▶ [WHAT YOU HAVE TO DO]
If a line in the data has the string "ascending", please show it.

▶ [DATA RECORDS]

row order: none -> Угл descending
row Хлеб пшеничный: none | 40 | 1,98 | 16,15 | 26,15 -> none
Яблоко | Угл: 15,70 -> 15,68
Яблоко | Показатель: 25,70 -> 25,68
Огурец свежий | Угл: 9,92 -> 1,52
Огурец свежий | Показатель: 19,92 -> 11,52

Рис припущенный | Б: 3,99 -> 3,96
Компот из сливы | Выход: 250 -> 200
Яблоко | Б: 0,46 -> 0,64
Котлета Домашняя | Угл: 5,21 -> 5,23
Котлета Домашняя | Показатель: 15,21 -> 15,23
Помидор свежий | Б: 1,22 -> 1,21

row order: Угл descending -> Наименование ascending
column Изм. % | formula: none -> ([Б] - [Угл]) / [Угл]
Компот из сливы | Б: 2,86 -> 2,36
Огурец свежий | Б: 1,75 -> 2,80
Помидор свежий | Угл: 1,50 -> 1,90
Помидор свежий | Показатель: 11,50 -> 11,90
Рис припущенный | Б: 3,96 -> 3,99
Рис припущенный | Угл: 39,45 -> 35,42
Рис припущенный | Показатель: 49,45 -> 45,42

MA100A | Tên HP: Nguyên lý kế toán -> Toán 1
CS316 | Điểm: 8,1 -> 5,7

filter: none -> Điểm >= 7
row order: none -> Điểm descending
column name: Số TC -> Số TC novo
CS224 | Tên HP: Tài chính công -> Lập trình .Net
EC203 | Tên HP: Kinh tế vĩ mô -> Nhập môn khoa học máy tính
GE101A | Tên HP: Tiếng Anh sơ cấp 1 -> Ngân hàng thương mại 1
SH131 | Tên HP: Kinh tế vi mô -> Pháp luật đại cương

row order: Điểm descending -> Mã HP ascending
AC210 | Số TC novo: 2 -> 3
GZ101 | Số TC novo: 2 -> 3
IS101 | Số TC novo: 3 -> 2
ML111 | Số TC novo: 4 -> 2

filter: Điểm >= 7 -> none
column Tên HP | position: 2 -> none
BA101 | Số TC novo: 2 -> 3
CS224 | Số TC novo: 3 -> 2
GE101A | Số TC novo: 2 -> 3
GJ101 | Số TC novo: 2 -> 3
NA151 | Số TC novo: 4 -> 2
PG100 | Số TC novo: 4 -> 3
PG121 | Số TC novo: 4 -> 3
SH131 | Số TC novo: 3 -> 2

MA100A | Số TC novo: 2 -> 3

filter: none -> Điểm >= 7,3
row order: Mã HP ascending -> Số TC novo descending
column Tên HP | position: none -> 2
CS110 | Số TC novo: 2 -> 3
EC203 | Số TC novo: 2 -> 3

▶ [WRITTEN SOLUTION]
row order: Угл descending -> Наименование ascending
row order: Điểm descending -> Mã HP ascending
row order: Mã HP ascending -> Số TC novo descending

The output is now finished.